RE: Fw: Badness in local_bh_enable at kernel/softirq.c:119

netdev.vger.kernel.org archive mirror
 help / color / mirror / Atom feed

* RE: Fw: Badness in local_bh_enable at kernel/softirq.c:119
@ 2003-10-01  8:19 Feldman, Scott
  2003-10-01  8:37 ` David S. Miller
  2003-10-01 14:40 ` Randy.Dunlap
  0 siblings, 2 replies; 8+ messages in thread
From: Feldman, Scott @ 2003-10-01  8:19 UTC (permalink / raw)
  To: David S. Miller; +Cc: jgarzik, akpm, netdev, cramerj

> Why do you even need to use IRQ locking here?
> 
> Your e1000 netdev->hard_start_xmit method doesn't need to do 
> anything special, why does this timer code?  I suppose you 
> need to synchronize with e1000_clean_tx_irq() in the non-NAPI 
> case right?  If so, that's not being accomplished by what 
> your code is doing.  If nobody else takes that xmit_lock in 
> an IRQ disabling manner, the e1000 timer code doing so 
> doesn't make any difference.
> 
> I have an idea for attacking the problem, once you figure out 
> what kind of locking you really need.  Do whatever you need 
> to do to synchronize on the hardware side, but instead of 
> directly freeing the SKB, add each one to a list.  A pointer 
> to the head of this list is stored on the stack of the timer 
> routine, and passed down into the TX purger.
> 
> Then at the top level you can drop all your locks, re-enable 
> hw IRQs and whatever else you need to do, then pass the SKBs 
> in the list off to dev_kfree_skb_irq() (this is the 
> appropriate routine to call to free an SKB from a timer 
> handler, which runs in soft interrupt context).
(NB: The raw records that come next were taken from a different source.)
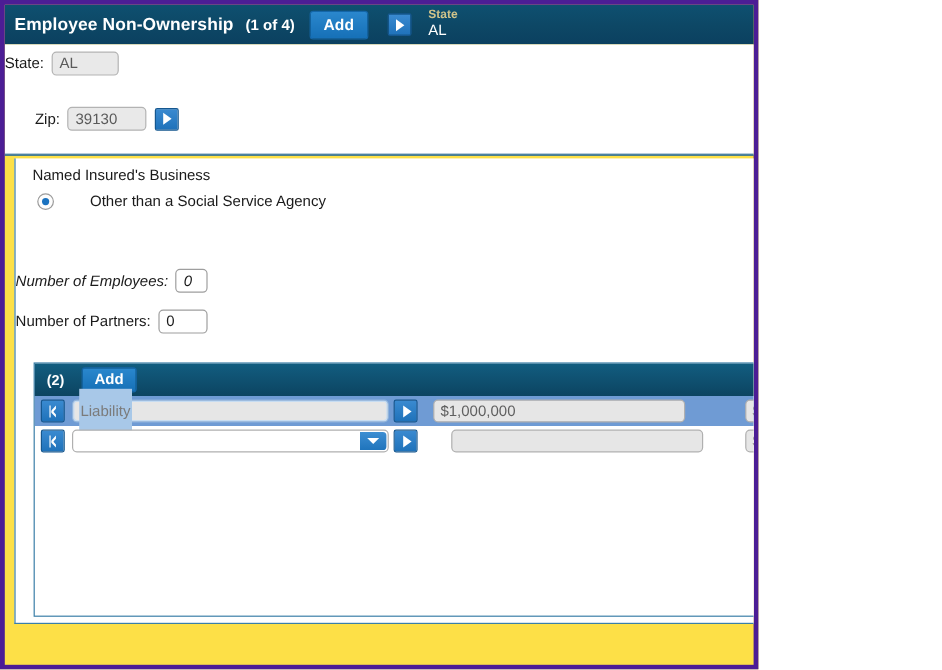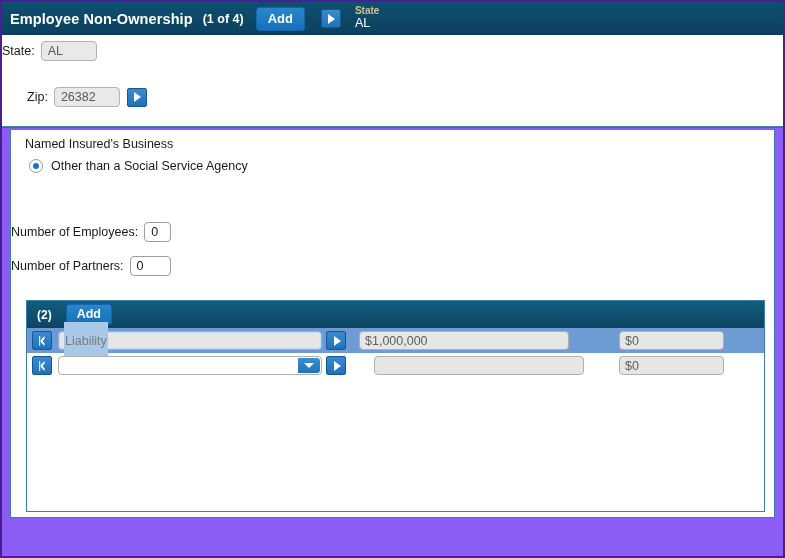--- a/index.html
+++ b/index.html
@@ -6,25 +6,25 @@
     margin: 0;
     padding: 0;
     background: #ffffff;
   }
   body {
     font-family: "Liberation Sans", sans-serif;
     -webkit-font-smoothing: antialiased;
   }
   #app {
     position: relative;
-    width: 785px;
+    width: 632px;
     height: 558px;
     box-sizing: border-box;
-    background: #8b5cf6;
-    border: 2px solid #4c1d95;
+    background: #fde047;
+    border: 4px solid #4c1d95;
     overflow: hidden;
   }
 
   
   .titlebar {
     position: absolute;
     left: 0; top: 0;
     width: 781px;
     height: 33px;
     background: #0d4a69;
@@ -213,20 +213,21 @@
     left: 14px;
     top: 7px;
     font-size: 12.5px;
     color: #1a1a1a;
   }
 
   .radio-row {
     position: absolute;
     display: flex;
     align-items: center;
+    gap: 22px;
   }
   .radio {
     width: 14px;
     height: 14px;
     border-radius: 50%;
     border: 1px solid #9b9b9b;
     background: #fdfdfd;
     box-sizing: border-box;
     display: inline-flex;
     align-items: center;
@@ -402,21 +403,21 @@
 
   <div class="form-top">
 
     <div class="field-row" style="left:0px; top:6px; width:130px; justify-content:flex-start;">
       <span class="field-label">State:</span>
       <span class="ro-input" style="width:56px;">AL</span>
     </div>
 
     <div class="field-row" style="left:1px; top:52px; width:168px; justify-content:center;">
       <span class="field-label">Zip:</span>
-      <span class="ro-input" style="width:66px;">26382</span>
+      <span class="ro-input" style="width:66px;">39130</span>
       <span class="arrow-btn" style="margin-left:7px;">
           <span class="tri"></span>
         </span>
     </div>
 
   </div>
 
   <div class="divider"></div>
 
   <div class="panel">
@@ -424,21 +425,21 @@
     <span class="panel-legend">Named Insured's Business</span>
 
     <div class="radio-row" style="left:18px; top:29px;">
       <span class="radio">
           <span class="dot"></span>
         </span>
       <span class="radio-label">Other than a Social Service Agency</span>
     </div>
 
 
-    <div class="field-row" style="left:0px; top:92px; width:160px; justify-content:space-between;">
+    <div class="field-row" style="left:0px; top:92px; width:160px; justify-content:space-between;font-style:italic;">
       <span class="field-label">Number of Employees:</span>
       <span class="wh-input" style="width:80px;">0</span>
     </div>
 
     <div class="field-row" style="left:0px; top:126px; width:160px; justify-content:flex-end;">
       <span class="field-label">Number of Partners:</span>
       <span class="wh-input" style="width:80px;">0</span>
     </div>
 
     <div class="grid-card">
Chris can jump in here anytime.  :-)

Synchronizing on the hardware side is stumping me.  We have the list of
skbs you describe, but I'm concerned about unmapping the skb buffers if
hardware is right in the middle of some DMA  on one of the buffers.
Some archs really don't like hardware accessing unmapped buffers.

Here's what I'm thinking: when link down is detected in the timer, just
trick hardware into thinking link is still up (ILOS - Invert Loss of
Signal).  No locking, no disabling of interrupts.  Hardware will do the
natural thing by completing the outstanding sends and also provide the
interrupts so we can clean/return skbs as normal (e1000_clean_tx_irq).
Something like:

<timer>
	if lost link
		if outstanding Tx work
			set ILOS		// h/w thinks link is
up, DMA continues
			mdelay(10)
			clear ILOS		// h/w thinks link is
down

The mdelay(10) is terrible, but we've already got that in the current
tx_flush routine.

Chris, what am I missing?  I didn't included the ANE business for
clarity.

-scott

^ permalink raw reply	[flat|nested] 8+ messages in thread

* Re: Fw: Badness in local_bh_enable at kernel/softirq.c:119
  2003-10-01  8:19 Fw: Badness in local_bh_enable at kernel/softirq.c:119 Feldman, Scott
@ 2003-10-01  8:37 ` David S. Miller
  2003-10-01 14:40 ` Randy.Dunlap
  1 sibling, 0 replies; 8+ messages in thread
From: David S. Miller @ 2003-10-01  8:37 UTC (permalink / raw)
  To: Feldman, Scott; +Cc: jgarzik, akpm, netdev, cramerj

On Wed, 1 Oct 2003 01:19:41 -0700
"Feldman, Scott" <scott.feldman@intel.com> wrote:

> Synchronizing on the hardware side is stumping me.  We have the list of
> skbs you describe, but I'm concerned about unmapping the skb buffers if
> hardware is right in the middle of some DMA  on one of the buffers.
> Some archs really don't like hardware accessing unmapped buffers.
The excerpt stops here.